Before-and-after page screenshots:
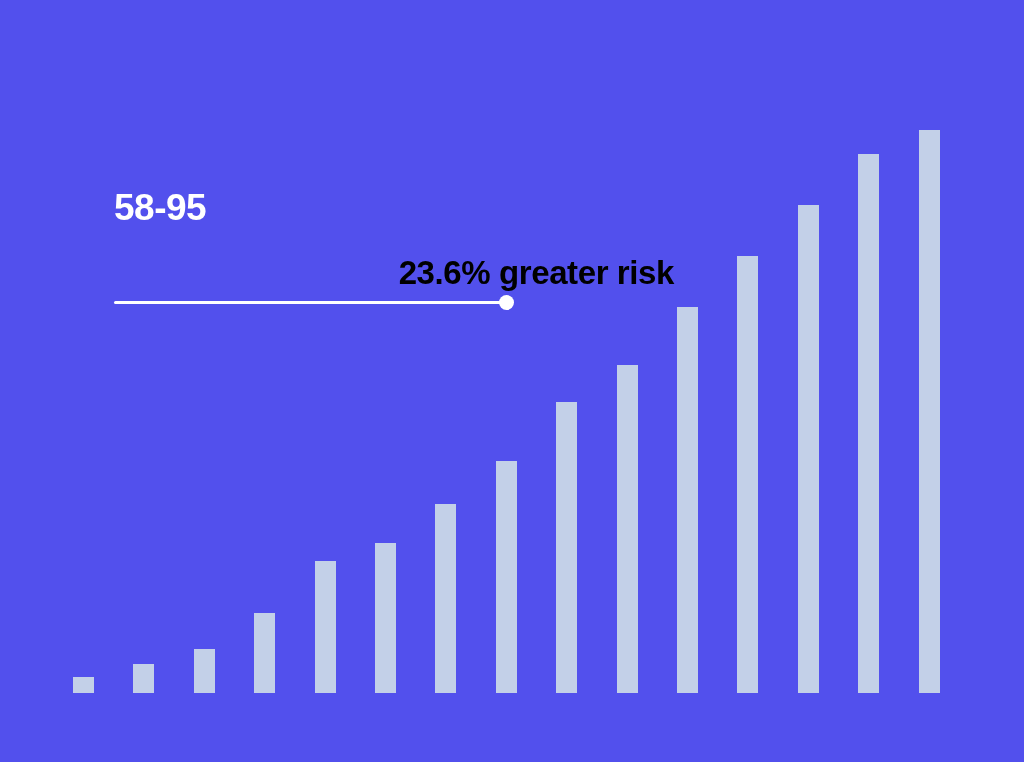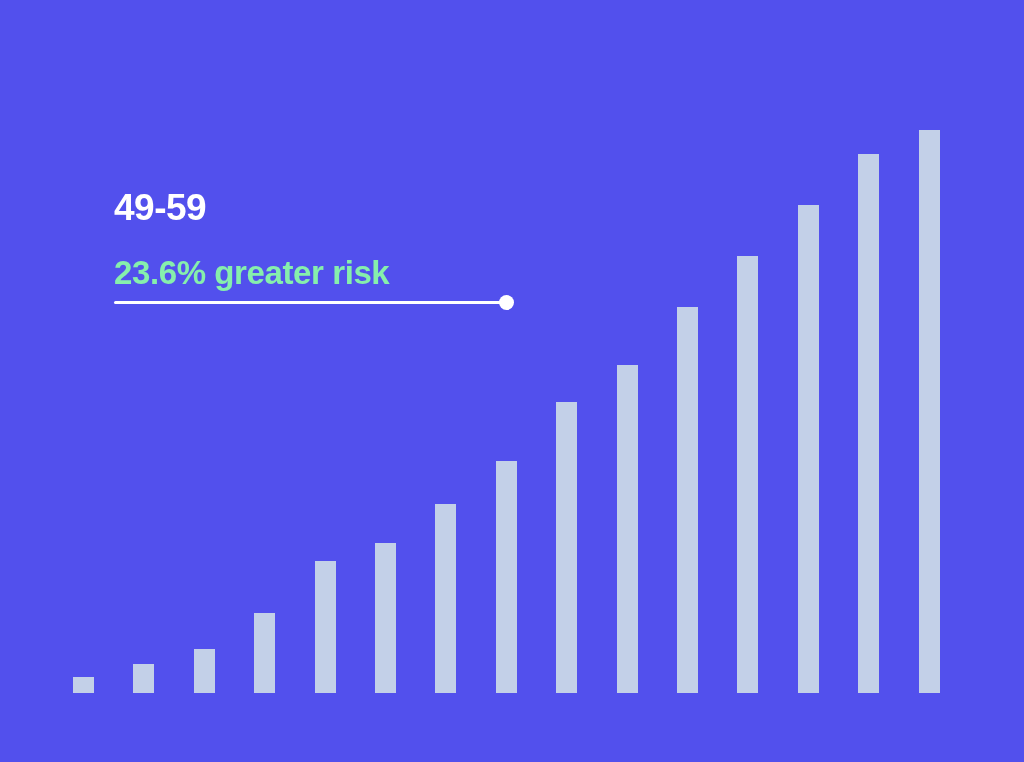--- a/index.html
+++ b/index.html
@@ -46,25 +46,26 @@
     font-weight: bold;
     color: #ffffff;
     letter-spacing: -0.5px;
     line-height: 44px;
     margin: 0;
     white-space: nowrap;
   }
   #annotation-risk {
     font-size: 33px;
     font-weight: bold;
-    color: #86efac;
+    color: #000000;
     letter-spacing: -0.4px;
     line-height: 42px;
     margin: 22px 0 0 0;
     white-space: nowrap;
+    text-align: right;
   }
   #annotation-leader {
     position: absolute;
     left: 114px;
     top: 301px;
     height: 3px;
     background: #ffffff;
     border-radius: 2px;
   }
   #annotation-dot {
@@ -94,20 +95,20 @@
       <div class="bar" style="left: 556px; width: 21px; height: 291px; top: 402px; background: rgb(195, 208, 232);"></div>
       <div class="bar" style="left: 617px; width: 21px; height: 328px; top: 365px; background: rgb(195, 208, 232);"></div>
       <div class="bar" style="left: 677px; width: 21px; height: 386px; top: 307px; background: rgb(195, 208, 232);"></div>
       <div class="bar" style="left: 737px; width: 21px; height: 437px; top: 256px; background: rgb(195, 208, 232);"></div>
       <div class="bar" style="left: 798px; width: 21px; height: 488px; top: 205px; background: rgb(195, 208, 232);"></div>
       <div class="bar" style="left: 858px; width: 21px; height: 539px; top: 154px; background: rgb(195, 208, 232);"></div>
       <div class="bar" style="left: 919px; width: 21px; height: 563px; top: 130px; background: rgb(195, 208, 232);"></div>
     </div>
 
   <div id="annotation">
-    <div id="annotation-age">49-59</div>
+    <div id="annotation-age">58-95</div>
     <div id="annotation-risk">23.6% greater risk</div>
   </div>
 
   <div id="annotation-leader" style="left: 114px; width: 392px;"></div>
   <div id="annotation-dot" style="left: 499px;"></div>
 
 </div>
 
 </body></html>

Your assignment:
A word-for-word copy of the lines above from the one with "798px; width: 21px;" through the one with "919px; width: 21px;", inclusive, is the only output wanted.

Solution:
       <div class="bar" style="left: 798px; width: 21px; height: 488px; top: 205px; background: rgb(195, 208, 232);"></div>
       <div class="bar" style="left: 858px; width: 21px; height: 539px; top: 154px; background: rgb(195, 208, 232);"></div>
       <div class="bar" style="left: 919px; width: 21px; height: 563px; top: 130px; background: rgb(195, 208, 232);"></div>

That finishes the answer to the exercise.